* INSTRUCTIONS TO FOLLOW
Give the number of lines in the entries below that contain "LOGO". Write nothing besides it.

* DATASET RECORDS
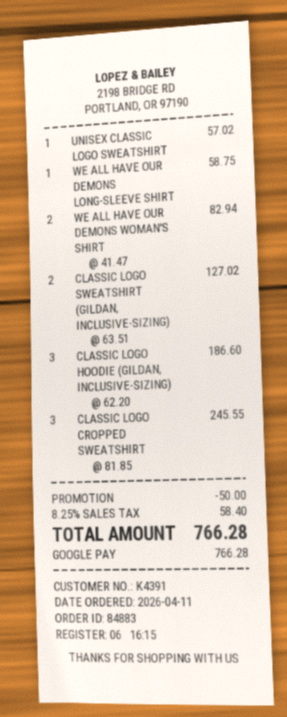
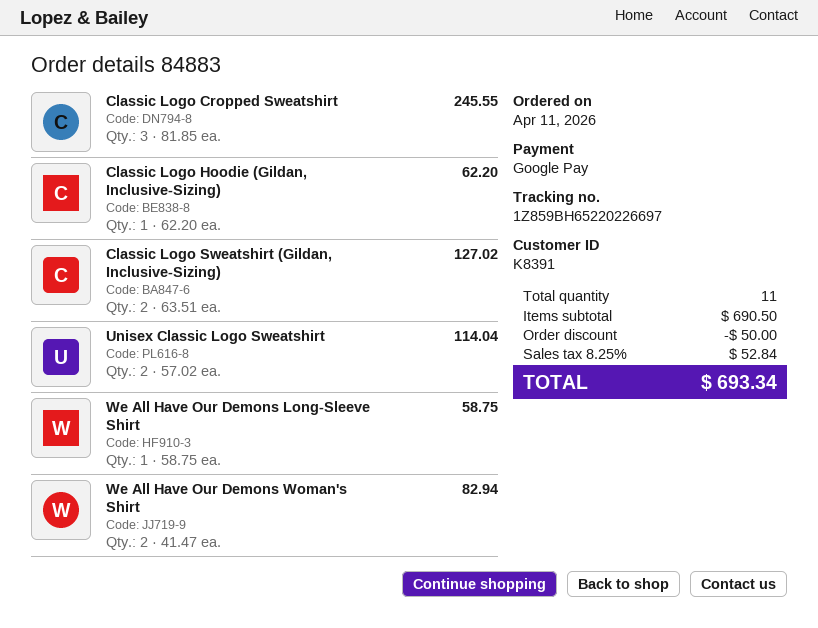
customer number: K4391 -> K8391
UNISEX CLASSIC LOGO SWEATSHIRT: 1 x 57.02 = 57.02 -> 2 x 57.02 = 114.04
CLASSIC LOGO HOODIE (GILDAN, INCLUSIVE-SIZING): 3 x 62.20 = 186.60 -> 1 x 62.20 = 62.20
tax: 8.25% = 58.40 -> 8.25% = 52.84
total: 766.28 -> 693.34

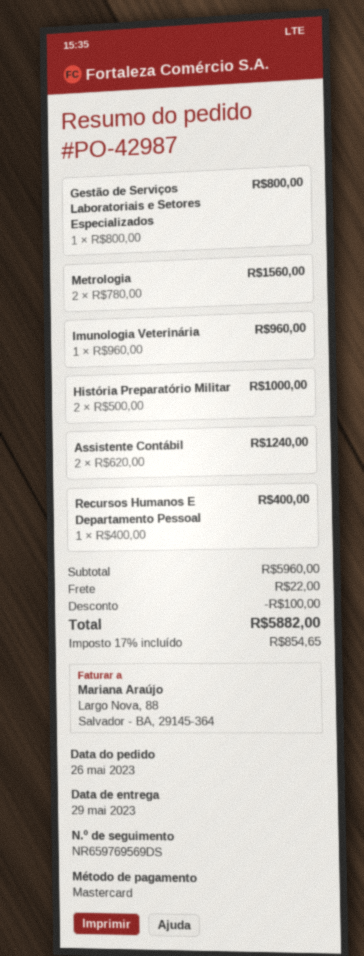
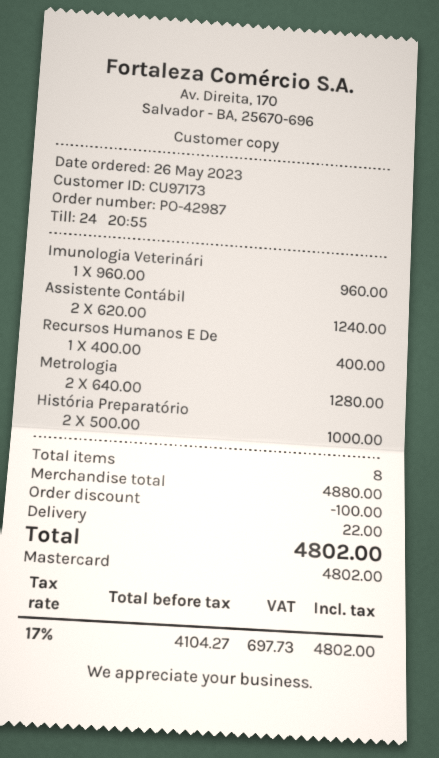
Gestão de Serviços Laboratoriais e Setores Especializados: 1 x 800.00 = 800.00 -> none
Metrologia: 2 x 780.00 = 1560.00 -> 2 x 640.00 = 1280.00
subtotal: 5960.00 -> 4880.00
tax: 17% = 854.65 -> 17% = 697.73
total: 5882.00 -> 4802.00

* FINISHED TASK
2